До возвращения академика из королевских хором в палаты не царские, не хоромные, а забитые теми, кто и так-то был забит нуждою и горем, меня, по просьбе мужа, врачи с удовольствием оставили в полном покое. И даже нашли своему безразличию достойные объяснения: повторные рентгены — это-де повторная радиация, а дополнительные анализы — лишняя перегрузка истомленного организма. Почти все на этом свете можно объяснить красиво и убедительно.
— С облучением и химиотерапией тоже повременим, — не таясь, сообщил мне палатный врач: от оглашения приговорных диагнозов и крайних способов уже бесцельного лечения оберегали, да и то согласно моей мольбе, лишь восемнадцатилетнюю Леру.
Однако ко мне, увы, не проявляли невнимания и буквально ни на час не забывали обо мне удушья и кашель — то разрывной, то шрапнельный. И незримые остроконечные пики, вонзавшиеся в ногу все чаще и глубже… Отпор им по-прежнему давали лишь наркотики, если Лере удавалось дозваться старшую медсестру.
— Ты уж о поклонниках своих заботься, — продолжала исходить завистью медсестра. А в мою сторону без намека на сострадание бурчала: — Наркоманкой заделаешься!
Хотя она знала, что «заделаться» я никем уже не успею.
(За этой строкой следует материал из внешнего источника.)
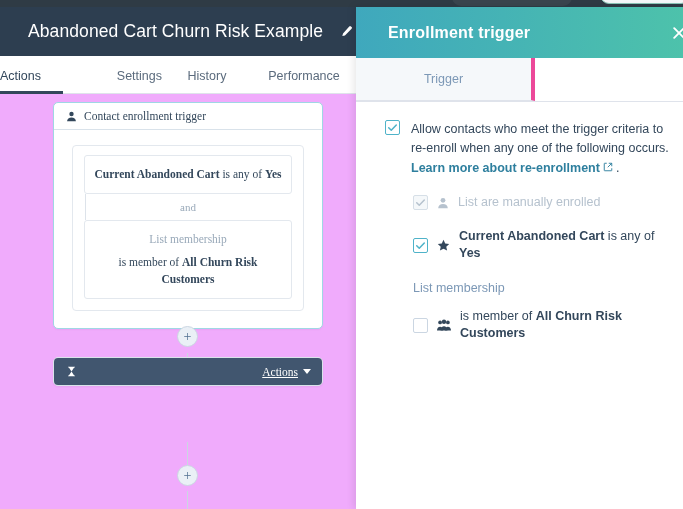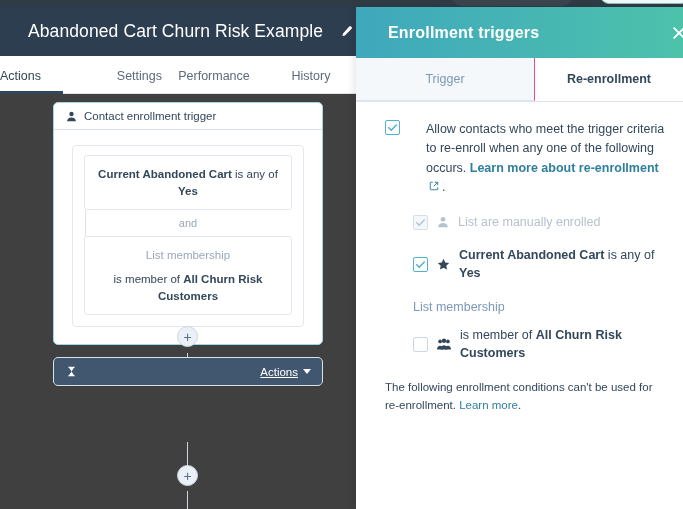--- a/index.html
+++ b/index.html
@@ -314,7 +314,7 @@
   <div class="panel">
 
     <div class="panel-head">
-      <span class="panel-title">Enrollment triggers</span>
+      <span class="panel-title">Enrollment trigger</span>
       <span class="panel-close">
         <svg width="16" height="16" viewBox="0 0 16 16" aria-hidden="true">
           <path d="M3.2 3.2 12.8 12.8M12.8 3.2 3.2 12.8" stroke="#ffffff" stroke-width="1.9" stroke-linecap="round"></path>

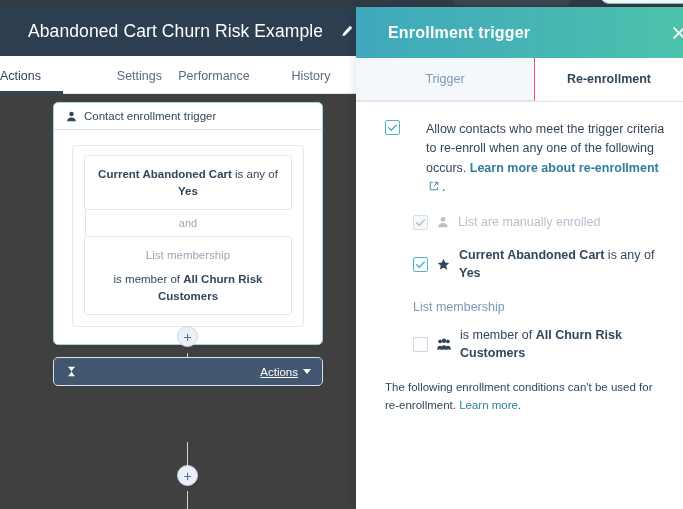--- a/index.html
+++ b/index.html
@@ -239,11 +239,11 @@
       <div class="app-tab t1">
         <span>Settings</span>
       </div>
+      <div class="app-tab t3">
+        <span>History</span>
+      </div>
       <div class="app-tab t2">
         <span>Performance</span>
-      </div>
-      <div class="app-tab t3">
-        <span>History</span>
       </div>
     </div>
 

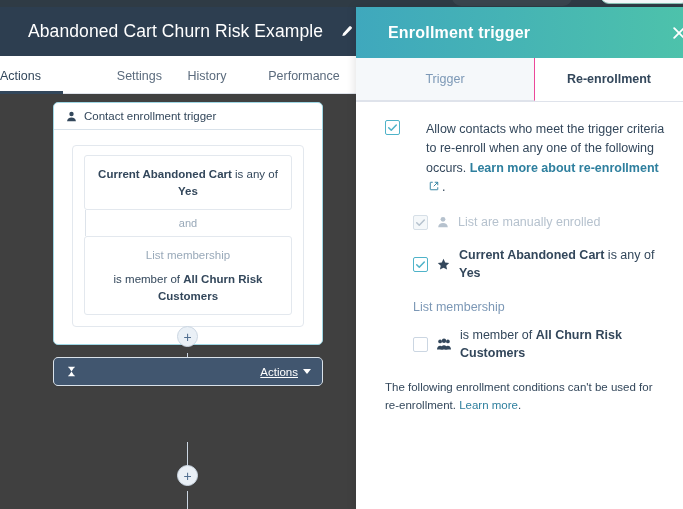--- a/index.html
+++ b/index.html
@@ -163,7 +163,7 @@
   }
   .panel-tab.tab-trigger {
     flex: 0 0 179px; background: #f5f8fa; color: #7c98b6;
-    border-right: 1px solid #ec4899; border-bottom: 1px solid #dfe3eb;
+    border-right: 4px solid #ec4899; border-bottom: 1px solid #dfe3eb;
   }
   .panel-tab.tab-reenroll {
     flex: 1 1 auto; background: #ffffff; color: #33475b; font-weight: bold;

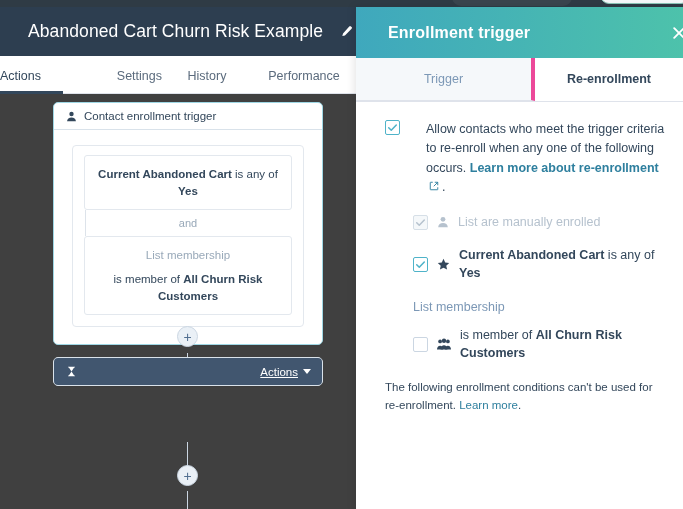--- a/index.html
+++ b/index.html
@@ -326,9 +326,6 @@
       <div class="panel-tab tab-trigger">
         <span>Trigger</span>
       </div>
-      <div class="panel-tab tab-reenroll">
-        <span>Re-enrollment</span>
-      </div>
     </div>
 
     <div class="panel-body">

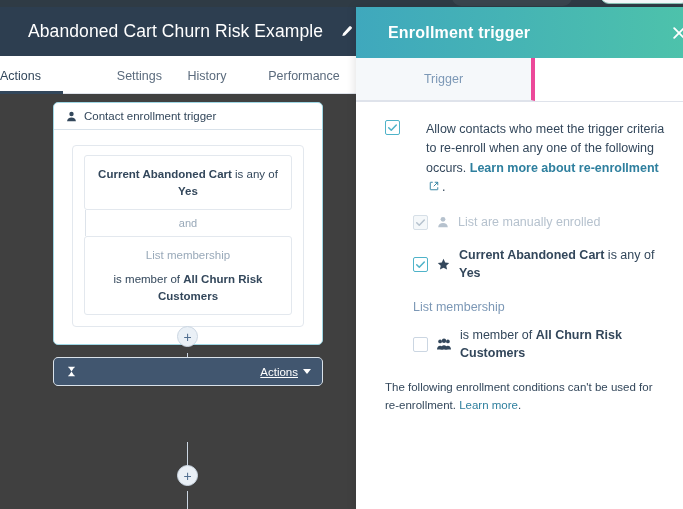--- a/index.html
+++ b/index.html
@@ -64,7 +64,7 @@
 
   
   .canvas {
-    position: relative; height: 415px; background: #404040; overflow: hidden;
+    position: relative; height: 415px; background: #f0abfc; overflow: hidden; font-family: Liberation Serif, serif;
   }
   .connector {
     position: absolute; left: 187px; width: 1px; background: #cbd6e2;

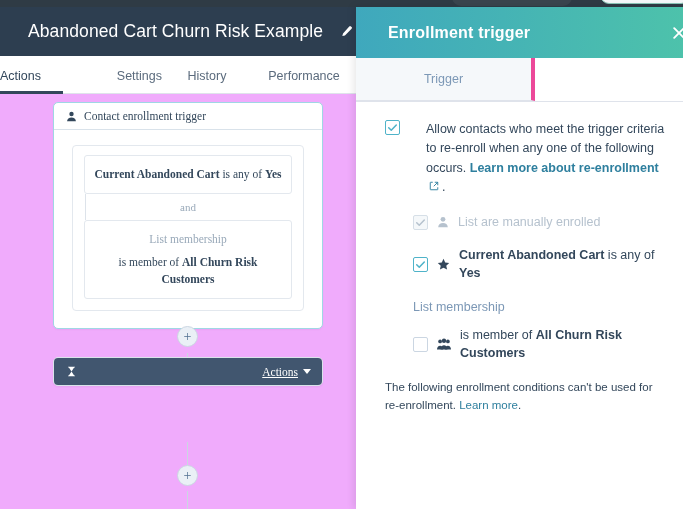--- a/index.html
+++ b/index.html
@@ -172,7 +172,7 @@
   .panel-body { padding: 18px 0 0 0; }
 
   .row-main {
-    display: flex; gap: 26px; padding: 0 10px 0 29px;
+    display: flex; gap: 11px; padding: 0 10px 0 29px;
   }
   .row-main .txt {
     font-size: 12.5px; color: #33475b; line-height: 1.55; padding-top: 0px;

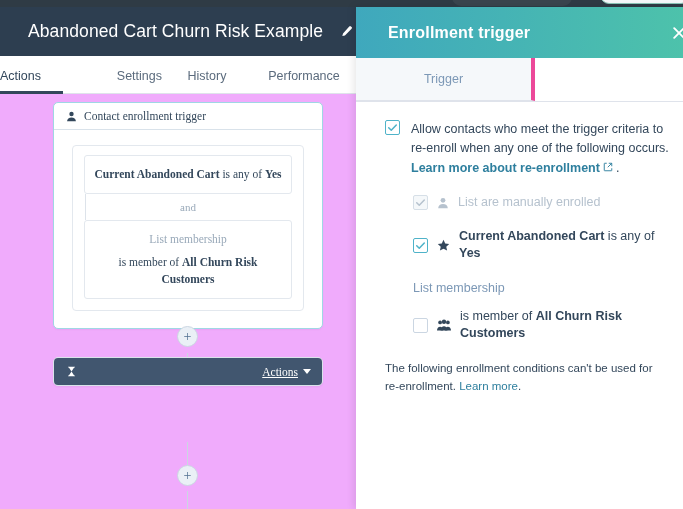--- a/index.html
+++ b/index.html
@@ -394,10 +394,6 @@
         <span><span>is member of </span><b>All Churn Risk Customers</b></span>
       </div>
 
-      <div class="note">
-        <span>The following enrollment conditions can't be used for re-enrollment.</span>
-        <a class="link-plain">Learn more</a><span>.</span>
-      </div>
 
     </div>
   </div>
В мой первый больничный день, нарушив все административные правила, — а только они в больнице и соблюдались — ко мне под водительством Гертруды пробились мои мужчины.
— Как это удалось? Всем сразу? Больше двух посетителей зараз не пускают.
— Искусство всесильно, — ответствовала Гертруда. — Главный врач обожает музыкальную классику.
— Как вы об этом узнали?
Вопрос был наивным: ради других Гертруда способна была разузнать все.
Трое мужчин припали к моей постели, а Гертруда отвернулась, чтоб «не мешать семье».
Муж сообщил, что без меня не в состоянии соображать (а доктору физико-математических наук иногда это необходимо!). Виктор мигом подсчитал, сколько в палате больных и установил, что их в два с половиной раза больше, чем полагается. А сколько «положено», он заранее выяснил. Младший сын сказал еще, что не может входить в квартиру, зная, что не увидит меня. А старший, что не может посещать школу… И заплакал. Но тут он заметил Леру. Глаза его мигом просохли. Он пересел с моей постели на бывший когда-то белым обшарпанный стул. И уставился на нее таким взглядом, что Лера поплотней запахнула халат. А я поняла: пятнадцать с половиной — это уже возраст мужчины. Также мне стало ясно, что палату нашу, в отличие от школы, Алеша отныне будет посещать ежедневно.
Мне как раз принесли обед, состоявший из тарелки подогретой мутной воды с плавающими на поверхности бледными кружочками жира и гречневой каши-размазни. Младший сын незамедлительно поинтересовался, на какую сумму в день нас «питают». Я не знала. Тогда он выяснил это у кого-то из моих пожилых дотошных соседок… После чего отнес обе тарелки в туалет, а обратно принес их пустыми.